Munshi Durga Sahai Suroor (1873-1910) also known by the pen name of Suroor Jahanabadi was an Indian Urdu poet.

Biography
Munshi Durga Sahai Suroor was born in December 1873 in Jahanabad, a town in the Pilibhit district. He was studious from his childhood and learned Arabic and Persian and elementary English.

He worked in the editorial department of Zamana, a magazine published from Kanpur. He also contributed to many literary journals like Adib, Makhzan, Ismat and Urdu-i-Mualla.

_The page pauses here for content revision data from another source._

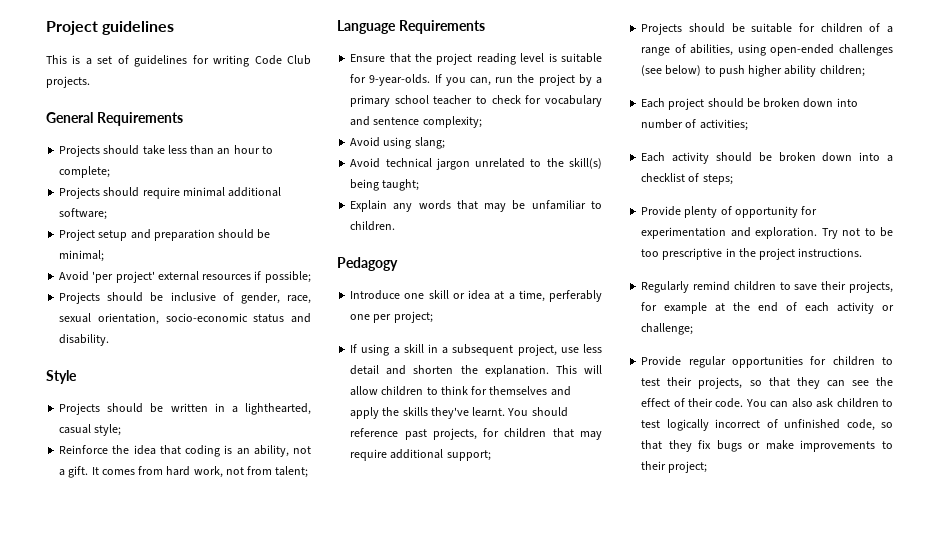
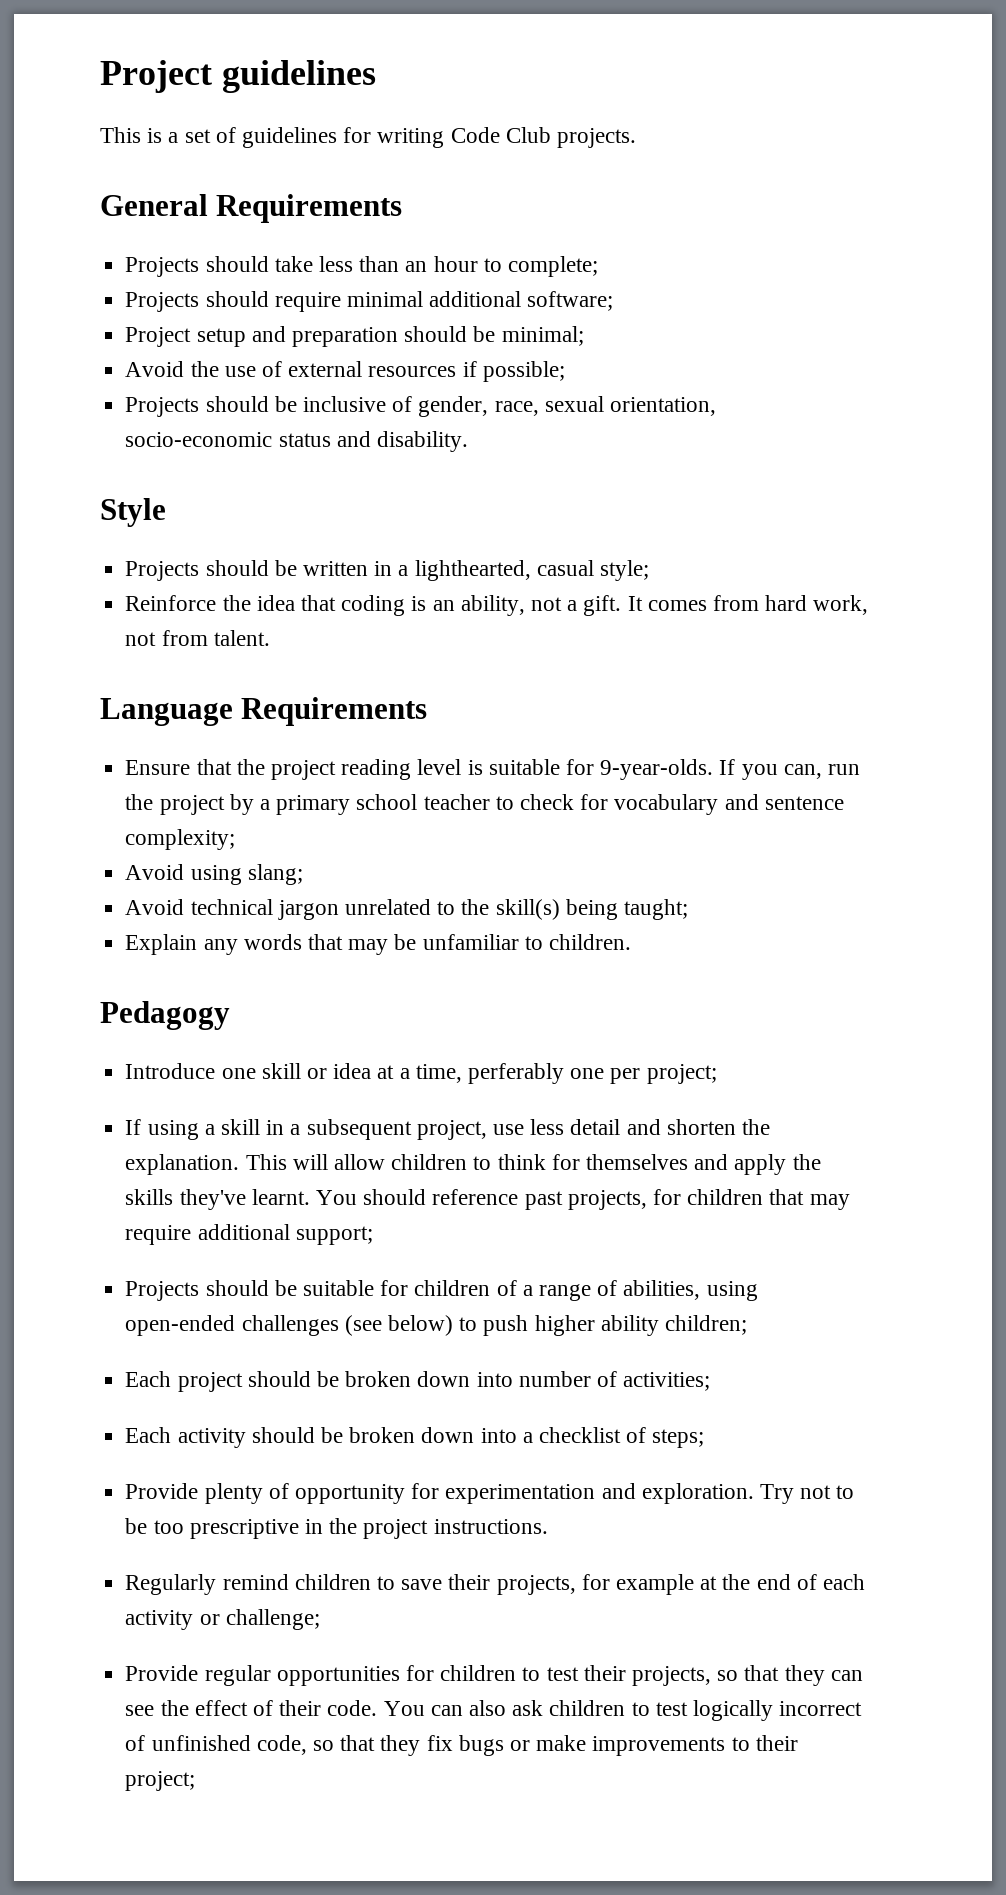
[92,271,155,283] 'per project' -> [190,361,282,377] the use of
[275,466,309,478] talent; -> [213,630,270,646] talent.

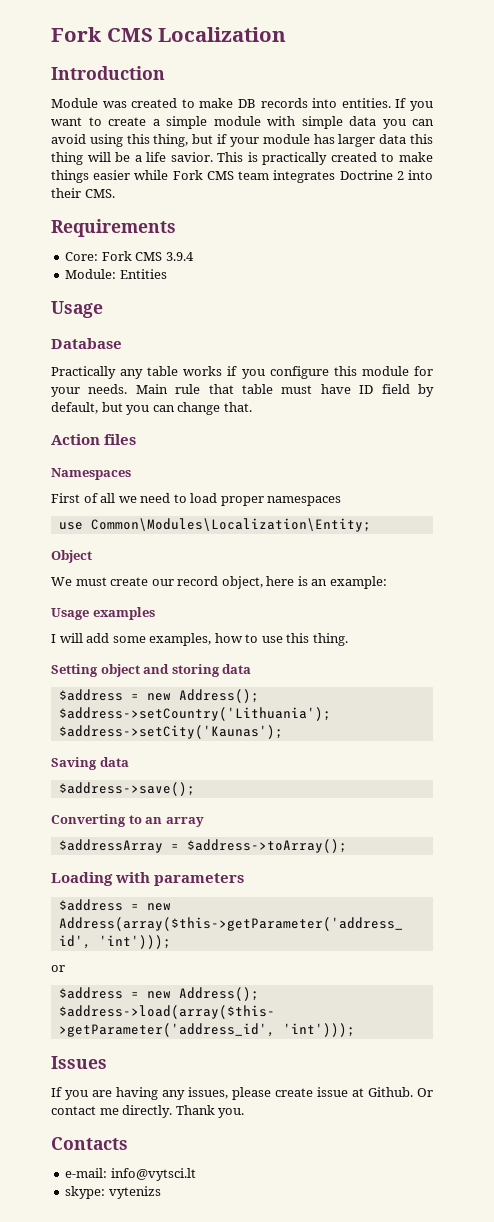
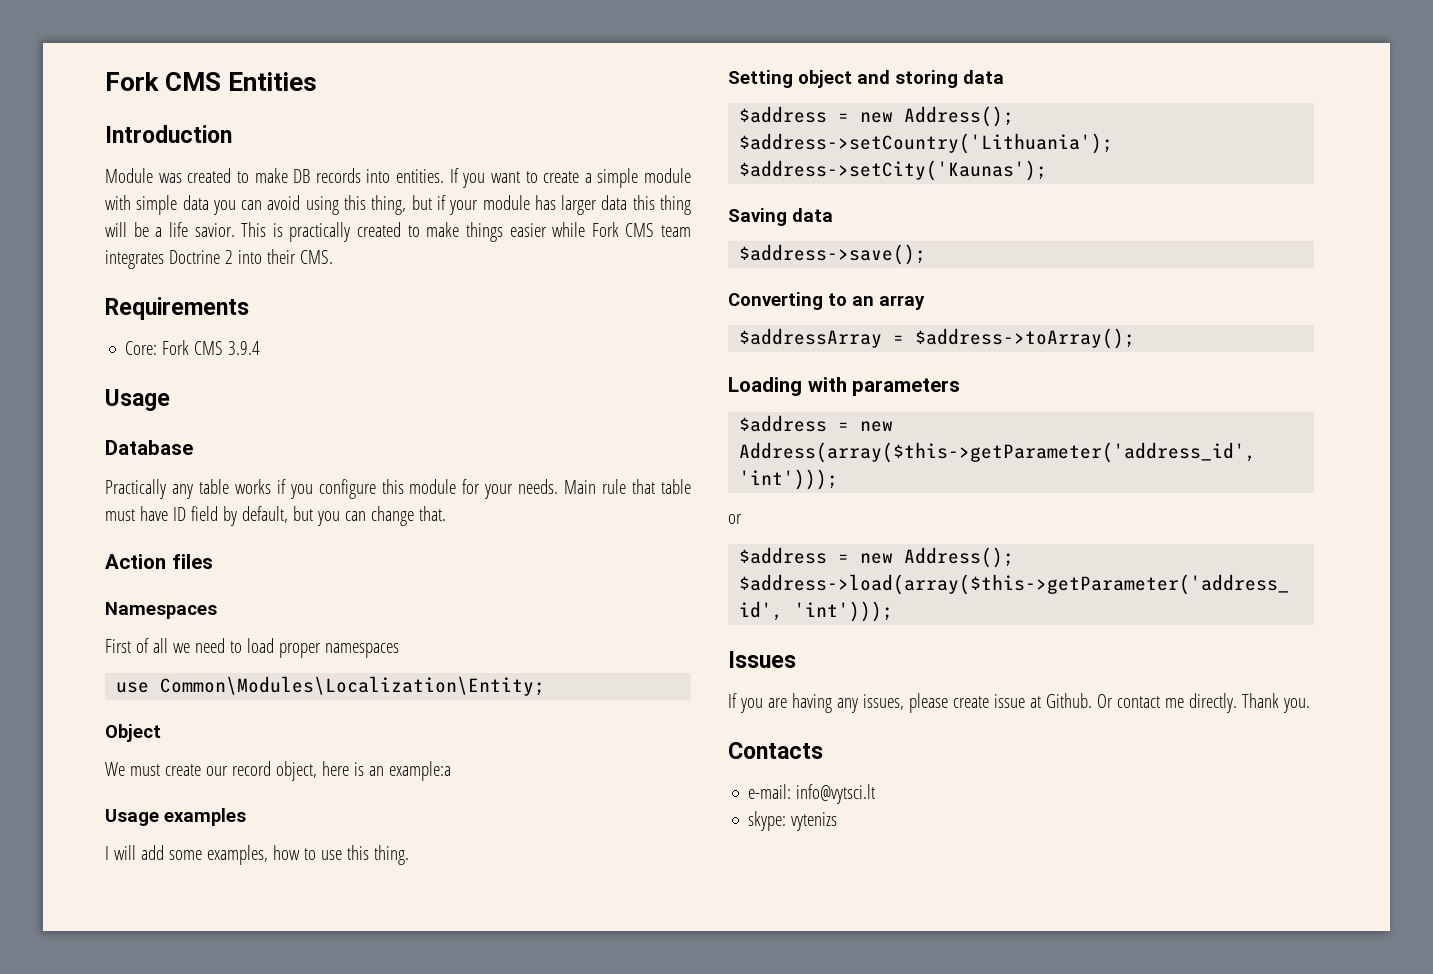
[51,27,287,42] Fork CMS Localization -> [105,72,318,91] Fork CMS Entities
[65,269,167,279] // Module: Entities -> (261, 348) none
[329,576,387,589] example: -> [388,761,451,781] example:a

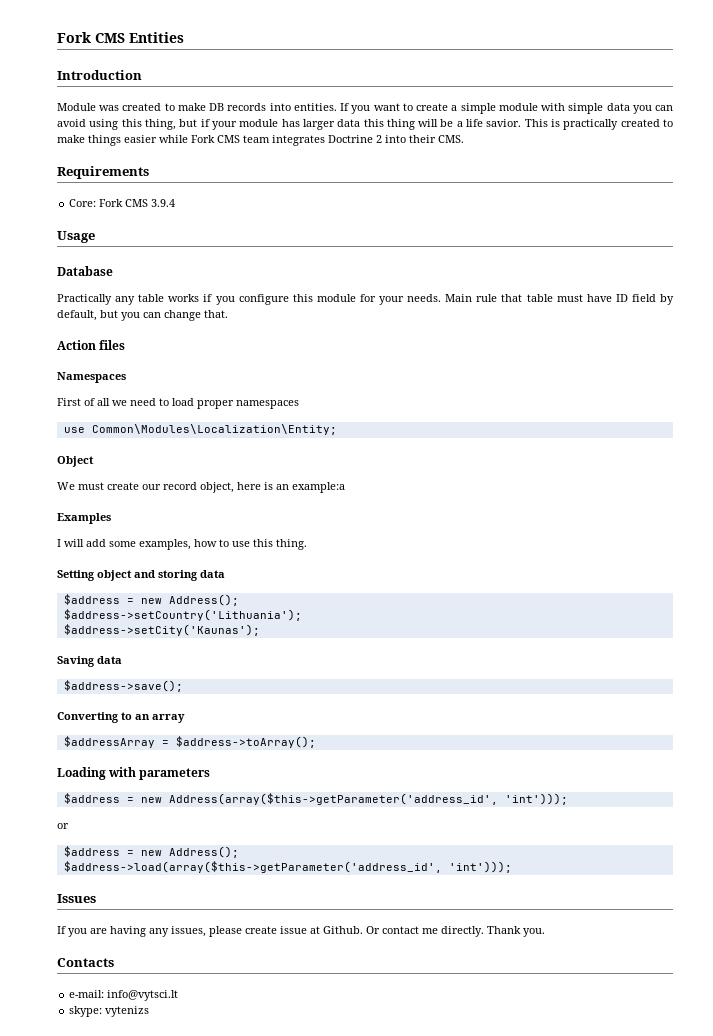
[105,808,246,826] Usage examples -> [57,513,111,524] Examples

He was an alcoholic throughout his life. He died on 3 December 1910 at a young age of 37.

Works
Much of Suroor's work is published in the collections, Khumkhana-e-Suroor and Jam-i-Suroor published in 1911 Another collection Khumkada-e-Suroor was posthumously published in 1930. He wrote patriotic as well as religious poems. His major patriotic poems are Khak-e-Watan (The Dust of the Motherland), Urus-e-Hubie-Watan (The Love of the Bride of the Country), Hasrat-e-Watan (The Longing of the country), Yaad-e-Watan (Memory of the Country), Madar-e-Hind (Mother India), Gul-e-Bulbul ka fasana (The story of rose and nightingale) and Sham-o-Parwana (The Moth and the Candle). His poem Badnasib Bengal was written during the partition of Bengal proposed by Lord Curzon.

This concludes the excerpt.